No results. Ran it again during an active sync job batch. Still nothing.

Wrong hypothesis. And importantly — this one we could test without changing anything. No rollback needed. We were still on the partitioned system.

The next hypothesis was different. It required a code change.


The First Rollback

The sync job UPDATE looked like this:

UPDATE telemetry_table
SET processed = true
WHERE id = ANY('{...50 ids...}')

On a partitioned table, when the query has no filter on the partition key (last_modified), PostgreSQL cannot prune — it has to inspect every partition. With 8 active partitions each holding over a million rows, that is a lot of work to find 50 rows.

The theory: if we added a last_modified filter, PostgreSQL could skip partitions outside the time range and narrow the scan dramatically.

But testing this theory required changing application code. We could not just run a query in a console, the sync job was managed code with a release cycle. We needed to cut an experimental tag, deploy it, and measure the result properly.

And that meant making a decision: do we stay on the partitioned system while we prepare the code change, or do we rollback?

We rolled back.

The reasoning was straightforward. The partitioned system was running 25-second sync batches. Every minute we stayed on it, queues were backing up. The old unpartitioned system was proven, stable, and sitting right there — four table renames away.
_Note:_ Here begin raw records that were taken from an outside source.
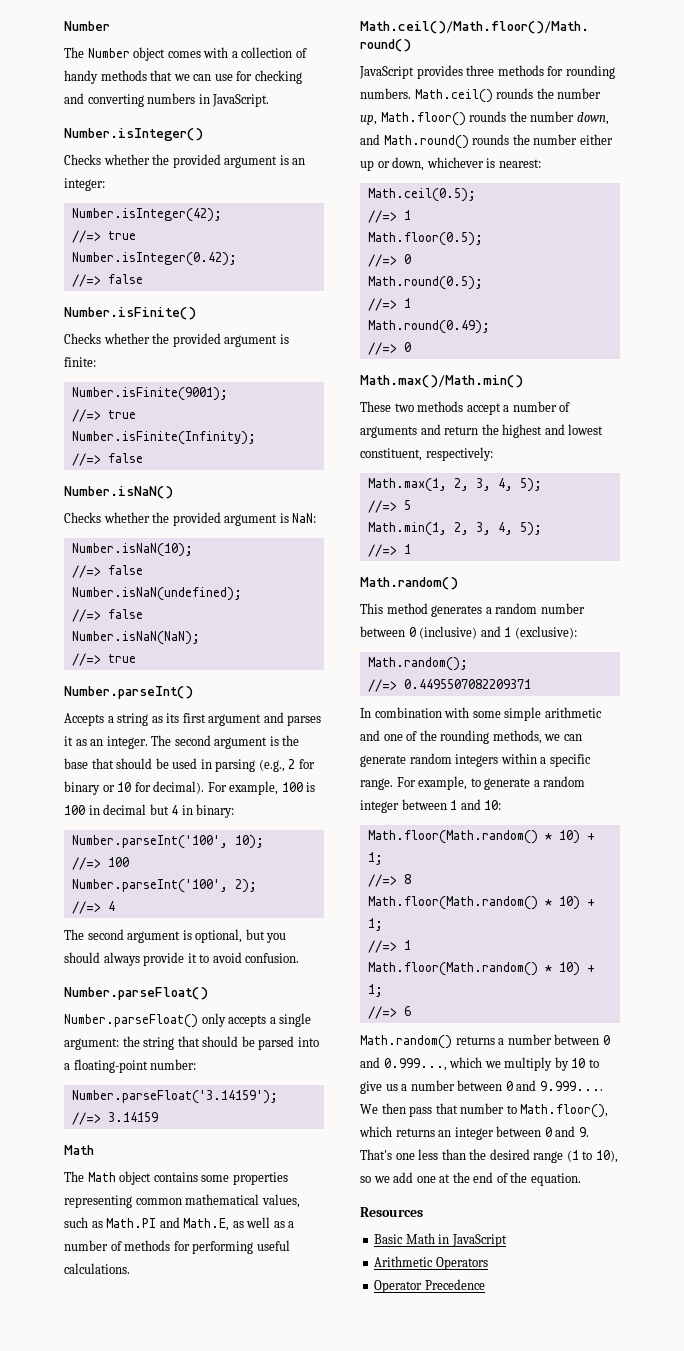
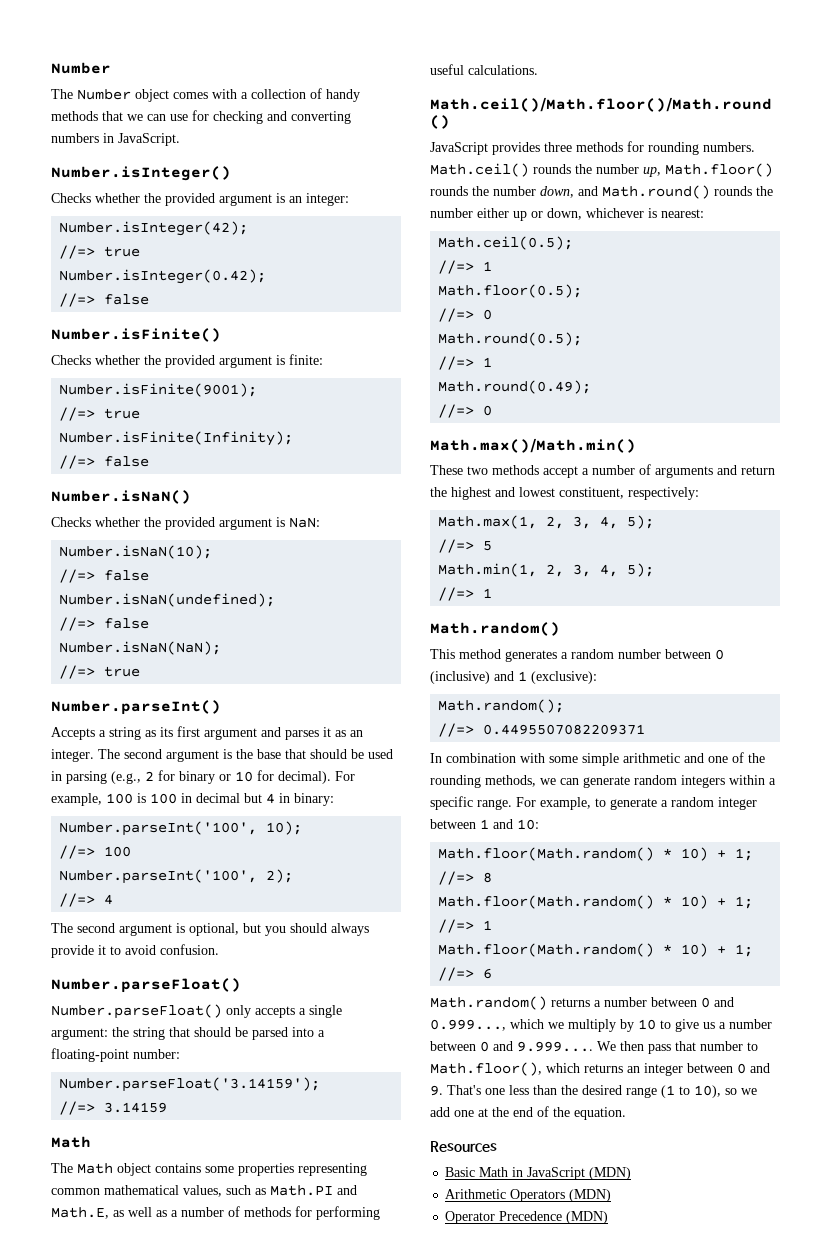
- Basic Math in JavaScript
+ Basic Math in JavaScript (MDN)
- Arithmetic Operators
+ Arithmetic Operators (MDN)
- Operator Precedence
+ Operator Precedence (MDN)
The right thing to do was to restore production to a known-good state, work on the fix without time pressure, and come back to the partitioned system when we were ready to test properly.

BEGIN;
  ALTER TABLE live_table          RENAME TO live_table_new;
  ALTER TABLE archive_table       RENAME TO archive_table_new;
  ALTER TABLE live_table_old      RENAME TO live_table;
  ALTER TABLE archive_table_old   RENAME TO archive_table;
COMMIT;

The same four-table atomic rename from the swap script, in reverse. Production was back on the unpartitioned tables within seconds.
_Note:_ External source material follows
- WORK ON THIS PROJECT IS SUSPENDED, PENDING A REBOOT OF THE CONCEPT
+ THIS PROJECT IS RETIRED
Swap Cycle 2: Testing the last_modified Filter

With production stable and no time pressure, we prepared the code change. The sync job's UPDATE query was modified to include a last_modified filter:

UPDATE telemetry_table
SET processed = true
WHERE id = ANY('{...50 ids...}')
  AND last_modified >= now() - interval '8 days'

An experimental release tag was cut. We were ready to test.

We took another downtime, ran the delta sync to pull all rows that had arrived on the old system since the previous swap, and brought the partitioned system live with the new application code. Matter of seconds because the swap script was idempotent.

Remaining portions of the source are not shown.